Heard in the Branch Appellate Court at the October term, 1913.
Affirmed.
Opinion filed October 5, 1915.
Statement of the Case.
Action by Jones & Laughlin Steel Company, a corporation, against Andrew J. Graham to compel the payment of certain notes. It appeared that Jones & Laughlin, Limited, a partnership or joint stock association and other creditors obtained judgments against one William D. Kent of Chicago. Executions on said judgments were placed in the hands of the sheriff and a sale was to be made when an agreement was entered into with Graham, a friend of Kent’s whereby Jones and Laughlin in effect agreed that they would release their lien on Kent’s property in consideration that Graham would purchase such property, cause a corporation of $25,000 capital stock to be organized, transfer the property free from all liens to said corporation in consideration of receiving fifty-one per cent, of the capital stock thereof, and would cause *572the corporation to execute and deliver to Jones and Laughlin its collateral notes in exchange for the personal notes of Kent then held by them, and cause to be deposited with some trust company to be agreed upon said fifty-one per cent, of said capital stock as collateral security for the payment of said notes; otherwise Graham should pay the Kent notes. A similar agreement was entered into with William P. Bend and Edwin Walker, a copartnership as W. P. Bend & Company, who were creditors. The evidence showed that while the corporation, W. D. Kent Iron Company, was formed and executed the notes provided for in the contract, Graham did not cause said notes to be delivered to Jones and Laughlin, though delivery was demanded. Neither was fifty-one per cent, of the stock deposited with a trust company as agreed upon, though the creditors agreed upon a certain company of which Graham and the corporation had knowledge. Later Jones and Laughlin, for a valuable consideration and by written assignment, assigned their interest in the contract to Jones & Laughlin Steel Company.

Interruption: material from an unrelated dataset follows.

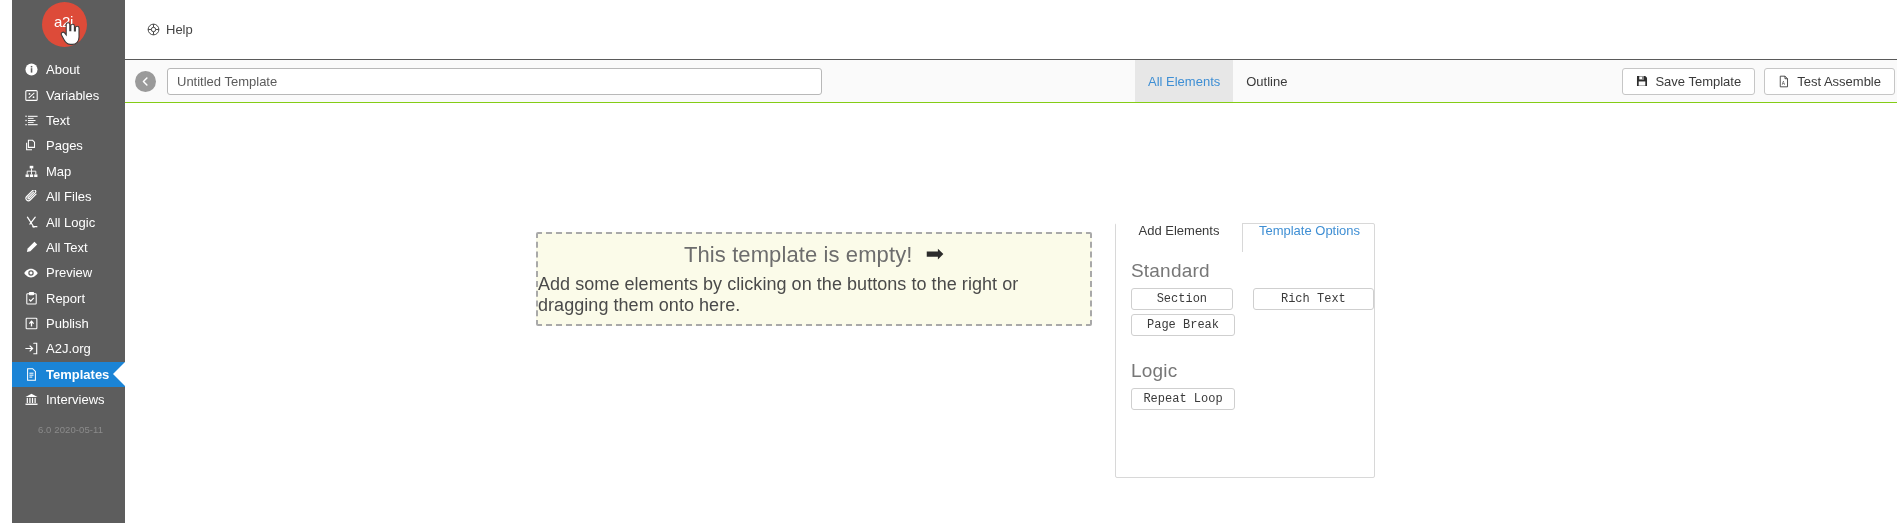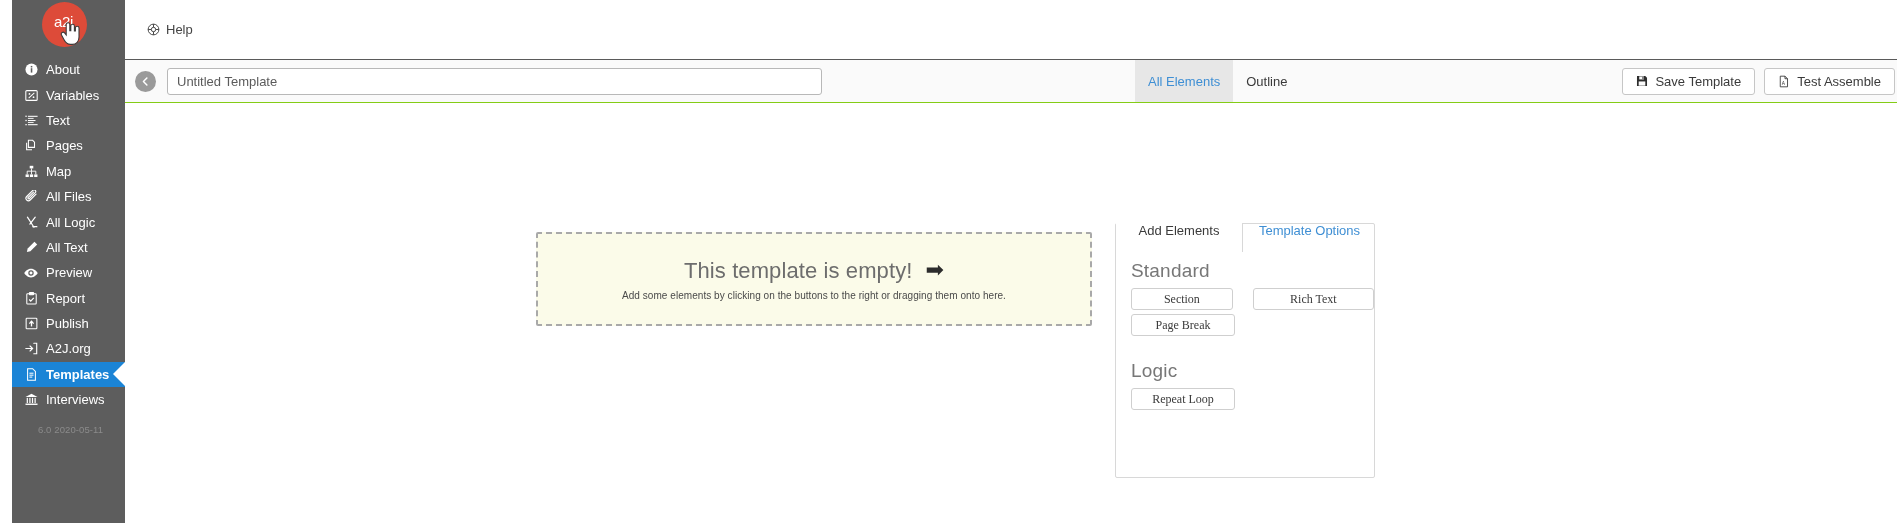"Add some elements by clicking" .empty-sub { font-size: 10px -> 18px }
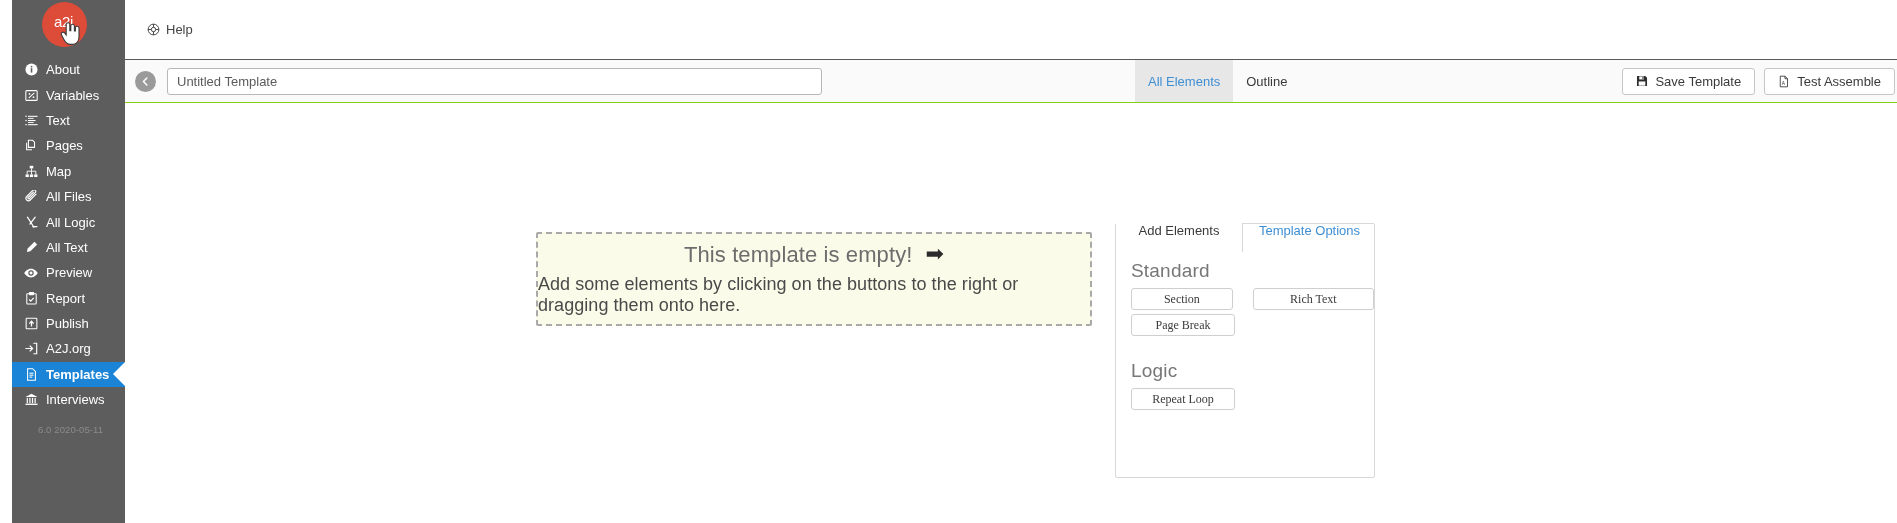"Section" .el-btn { font-family: Liberation Serif, serif -> Liberation Mono, monospace }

This suit was brought to compel the alternative promise to pay the amount of the notes, and a similar suit was brought by William P. Bend, successor to the copartnership of W. P. Bend & Company. The two cases were tried before a court without a jury, the issues being found in favor of the plaintiff. The court assessed the damages of the Jones & Laughlin Steel Company at the sum of $2,712.32, overruled motions for new trial and in arrest of judgment, and entered judgment against Graham, who brings this appeal.
William A. Doyle, for appellant.
Musgrave, Oppenheim & Lee, for appellee.
Mr. Presiding Justice Gridley
delivered the opinion of the court.
*573Abstract of the Decision.
1. Contracts, § 5
—what is test as to whether promise is original or collateral. In an action on a contract where the question involved is whether the promise is original or collateral, the test is whether the credit is given to the person sought to be charged or someone else.
2. Tender, § 2
—when necessary. Under a contract whereby a person agreed to deliver notes of a corporation to another in exchange for individual notes held by such other or pay the amount of said notes, and the person never tendered such notes, the other party was not required to prove a tender of the individual nptes before recovering on the alternative promise to pay the amount of such notes.
3. Assignments, § 1
—what contracts are assignable. A contract whereby a person agrees to deliver notes of a corporation to another in exchange for individual notes held by such other, or pay the amount of such notes, is assignable by the payee.
4. Judgment, § 649
—what is proper method of releasing lien. Where a judgment creditor agreed to release his lien in consideration of an agreement with a third party by which the debt was to be paid, it was immaterial that the lien was released by such creditor instead of being assigned to the third party and released by him, especially since the arrangement adopted was suggested by the third party’s agent.